The centuries-old process of releasing defendants on bail, long the province of judicial discretion, is getting a major assist ... courtesy of artificial intelligence. In late August, Hercules Shepherd Jr. walked up to the stand in a Cleveland courtroom, dressed in an orange jumpsuit. Two nights earlier, an officer had arrested him at a traffic stop with a small bag of cocaine, and he was about to be arraigned. Not long ago, the presiding judge would have decided Shepherd's near-term future based on a reading of court files and his own intuition. But in Cleveland and a growing number of other local and state courts, judges are now guided by computer algorithms before ruling whether criminal defendants can return to everyday life, or have to stay locked up awaiting trial.
Cash bail, which is designed to ensure that people charged of crimes turn up for trial, has been part of the U.S. court system for centuries. But it has drawn fire in recent years for keeping poorer defendants in jail while letting the wealthier go free. Studies have also shown it widens racial disparities in pretrial incarceration. A bipartisan bail reform movement has found an alternative to cash bail: AI algorithms that can scour through large sets of courthouse data to search for associations and predict which people most likely to flee or commit another crime.
Experts say the use of these risk assessments may be the biggest shift in courtroom decision-making since American judges began accepting social science and other expert evidence more than a century ago. Christopher Griffin, a research director at Harvard Law School's Access to Justice Lab, calls the new digital tools "the next step in that revolution."
Critics, however, worry that such algorithms could end up supplanting judges' own judgment, and might even perpetuate biases in ostensibly neutral form. States such as New Jersey, Arizona, Kentucky and Alaska have adopted these tools. Defendants who receive low scores are recommended for release under court supervision. Among other things, such algorithms aim to reduce biased rulings that could be influenced by a defendant's race, gender or clothing - or maybe just how cranky a judge might be feeling after missing breakfast. The AI system used in New Jersey, developed by the Houston-based Laura and John Arnold Foundation, uses nine risk factors to evaluate a defendant, including age and past criminal convictions. But it excludes race, gender, employment history and where a person lives. It also excludes a history of arrests, which can stack up against people more likely to encounter police - even if they're not found to have done anything wrong.

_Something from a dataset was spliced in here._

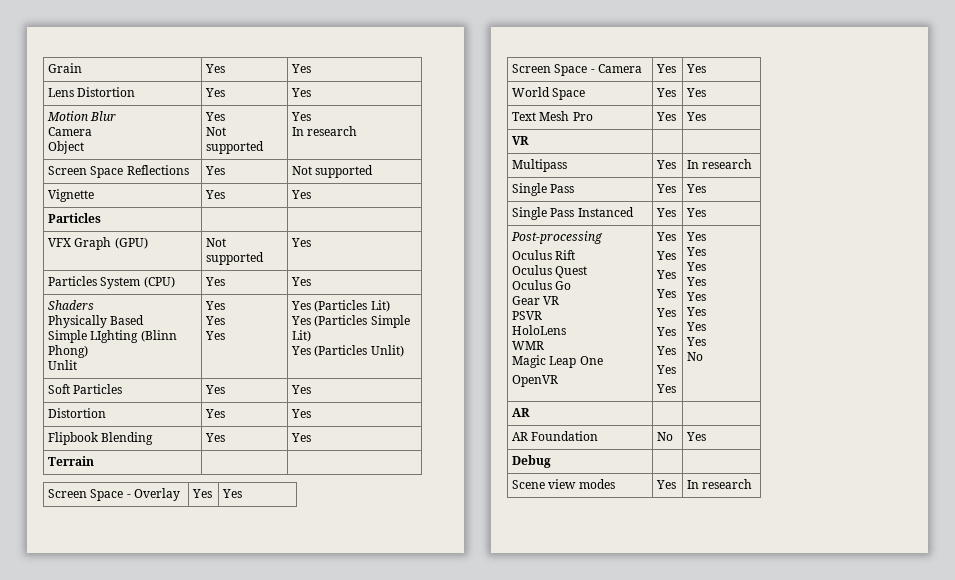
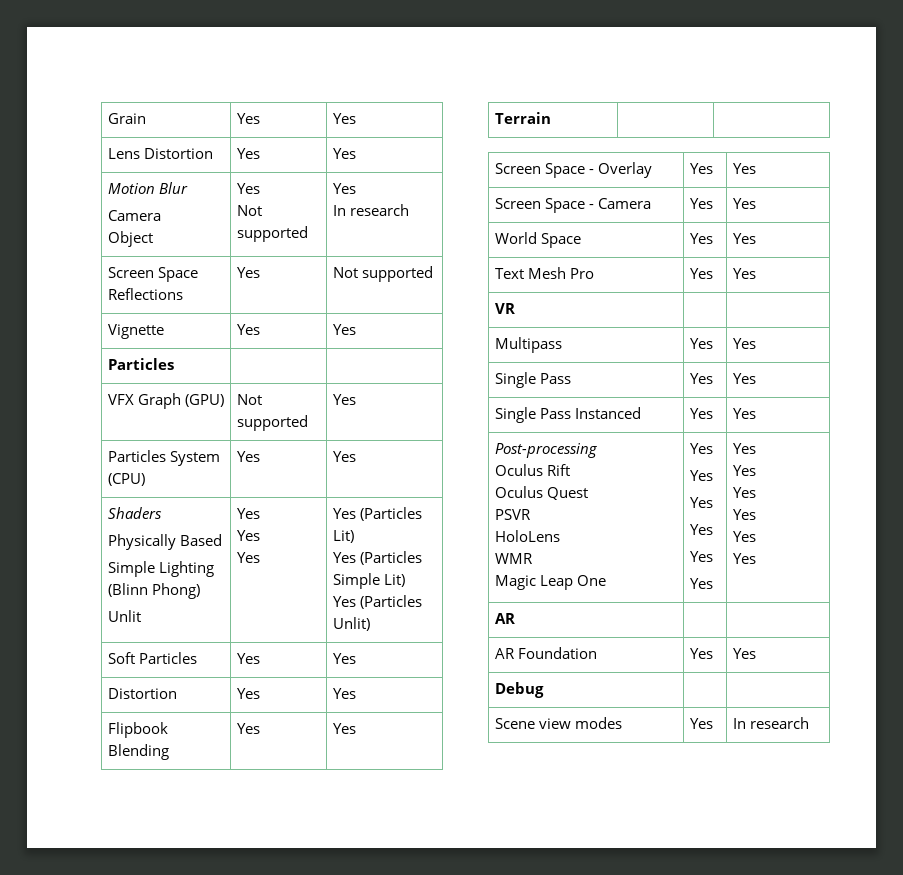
[90,330,139,343] LIghting -> [158,561,214,577] Lighting
[687,159,753,169] In research -> [732,338,756,349] Yes
[512,280,572,290] [512,296,560,305] // Oculus Go // Gear VR -> (588, 493) none
[512,375,559,387] [656,232,677,241] [656,251,677,260] [656,270,677,279] [656,289,677,298] [656,308,677,317] [656,327,677,336] [656,346,677,355] [656,365,677,374] [656,384,677,393] [686,232,707,241] [686,247,707,256] [686,262,707,271] [686,277,707,286] [686,292,707,301] [686,307,707,316] [686,322,707,331] [686,337,707,346] [687,352,704,361] // OpenVR | Yes // Yes // Yes // Yes // Yes // Yes // Yes // Yes // Yes | Yes // Yes // Yes // Yes // Yes // Yes // Yes // Yes // No -> [689,443,713,454] [689,470,713,481] [689,497,713,508] [689,524,713,535] [689,551,713,562] [689,578,713,589] [732,443,756,454] [732,465,756,476] [732,487,756,498] [732,509,756,520] [732,531,756,542] [732,553,756,564] | Yes // Yes // Yes // Yes // Yes // Yes | Yes // Yes // Yes // Yes // Yes // Yes
[657,432,674,441] No -> [689,648,713,659] Yes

Other efforts to automate judicial decisions have come under fire - in particular, a proprietary commercial system called Compas that's been used to help determine prison sentences for convicted criminals. An investigative report by ProPublica found that Compas was falsely flagging black defendants as likely future criminals almost twice as frequently as white defendants. Other experts have questioned those findings, and the U.S. Supreme Court last year declined to take up a case of a Wisconsin man who argued the use of gender as a factor in the Compas assessment violated his rights.
Advocates of the AI approach argue that the people in robes are still in charge. "This is not something where you put in a ticket, push a button and it tells you what bail to give somebody," said Judge Ronald Adrine, who presides over the Cleveland Municipal Court. The algorithmic score is just one of several factors for judges to consider, he says.
But others worry the algorithms will make judging more rote over time.